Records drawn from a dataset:
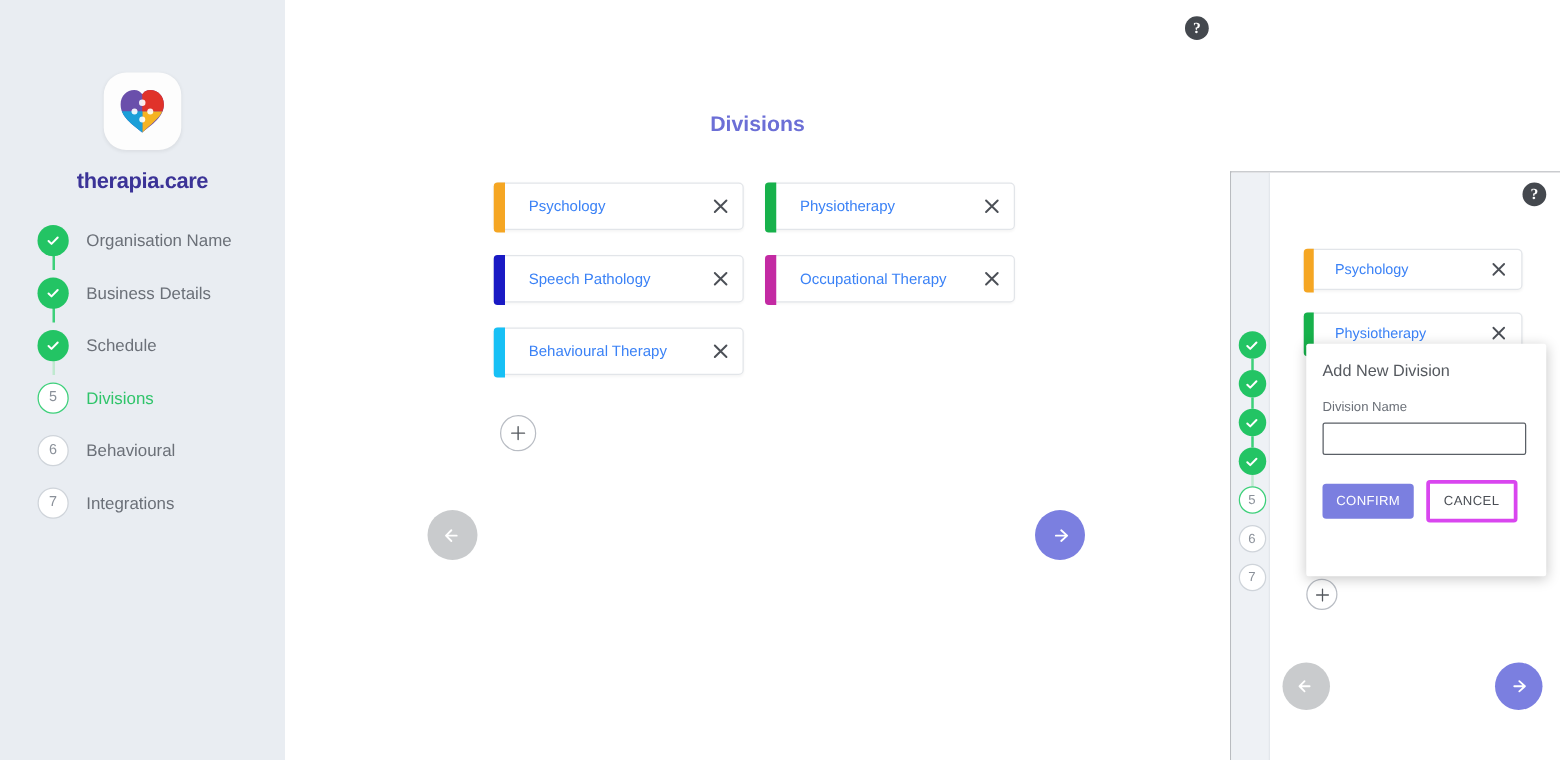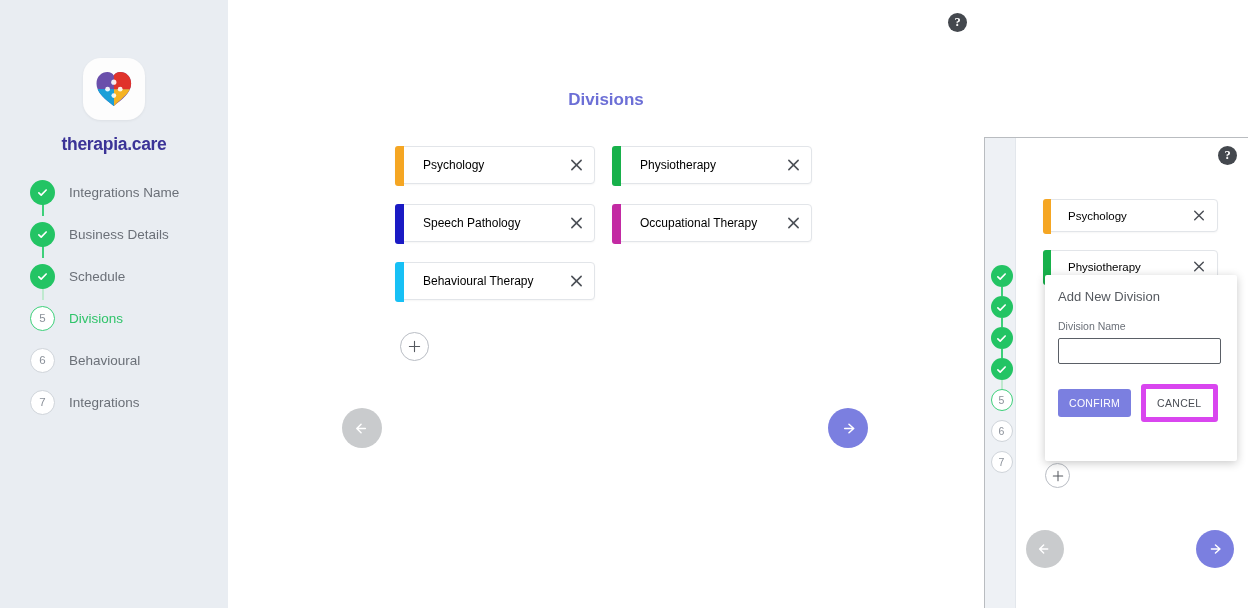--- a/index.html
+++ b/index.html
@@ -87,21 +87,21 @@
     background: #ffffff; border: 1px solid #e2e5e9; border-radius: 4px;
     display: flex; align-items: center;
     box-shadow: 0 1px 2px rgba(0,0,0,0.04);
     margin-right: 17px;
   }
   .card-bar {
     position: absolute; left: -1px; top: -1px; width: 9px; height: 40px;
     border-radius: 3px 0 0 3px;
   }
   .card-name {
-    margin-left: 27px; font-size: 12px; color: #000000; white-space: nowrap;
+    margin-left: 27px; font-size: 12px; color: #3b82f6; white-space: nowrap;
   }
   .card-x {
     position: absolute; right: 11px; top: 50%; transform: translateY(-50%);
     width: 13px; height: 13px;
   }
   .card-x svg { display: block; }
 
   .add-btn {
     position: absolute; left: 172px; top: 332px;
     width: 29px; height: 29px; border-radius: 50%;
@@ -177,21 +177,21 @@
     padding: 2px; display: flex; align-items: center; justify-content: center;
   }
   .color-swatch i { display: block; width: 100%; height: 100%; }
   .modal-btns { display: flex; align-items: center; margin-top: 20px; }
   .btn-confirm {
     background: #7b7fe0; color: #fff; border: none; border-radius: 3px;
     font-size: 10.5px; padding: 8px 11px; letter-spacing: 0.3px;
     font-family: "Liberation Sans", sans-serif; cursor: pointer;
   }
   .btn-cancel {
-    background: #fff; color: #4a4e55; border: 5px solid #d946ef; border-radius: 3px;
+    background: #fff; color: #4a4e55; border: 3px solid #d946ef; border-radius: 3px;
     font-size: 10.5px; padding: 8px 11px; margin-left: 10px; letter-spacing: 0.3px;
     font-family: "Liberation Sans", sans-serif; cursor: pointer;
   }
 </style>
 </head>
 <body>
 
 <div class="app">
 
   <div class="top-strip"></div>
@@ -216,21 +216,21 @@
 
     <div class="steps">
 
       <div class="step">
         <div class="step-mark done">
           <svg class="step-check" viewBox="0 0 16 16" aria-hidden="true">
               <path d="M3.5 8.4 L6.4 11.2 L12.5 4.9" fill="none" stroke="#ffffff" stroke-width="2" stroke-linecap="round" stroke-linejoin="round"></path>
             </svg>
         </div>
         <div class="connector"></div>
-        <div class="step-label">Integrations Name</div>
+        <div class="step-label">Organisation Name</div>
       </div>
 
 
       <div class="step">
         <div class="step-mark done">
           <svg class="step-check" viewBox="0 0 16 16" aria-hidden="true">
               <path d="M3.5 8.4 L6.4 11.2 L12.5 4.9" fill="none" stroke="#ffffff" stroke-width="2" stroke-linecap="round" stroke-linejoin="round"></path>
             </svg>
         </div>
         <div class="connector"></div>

__WHAT IS NEEDED__:
If a line in the entries contains "width", copy it.

__ANSWER BOX__:
     position: absolute; left: -1px; top: -1px; width: 9px; height: 40px;
     width: 13px; height: 13px;
     width: 29px; height: 29px; border-radius: 50%;
   .color-swatch i { display: block; width: 100%; height: 100%; }
               <path d="M3.5 8.4 L6.4 11.2 L12.5 4.9" fill="none" stroke="#ffffff" stroke-width="2" stroke-linecap="round" stroke-linejoin="round"></path>
               <path d="M3.5 8.4 L6.4 11.2 L12.5 4.9" fill="none" stroke="#ffffff" stroke-width="2" stroke-linecap="round" stroke-linejoin="round"></path>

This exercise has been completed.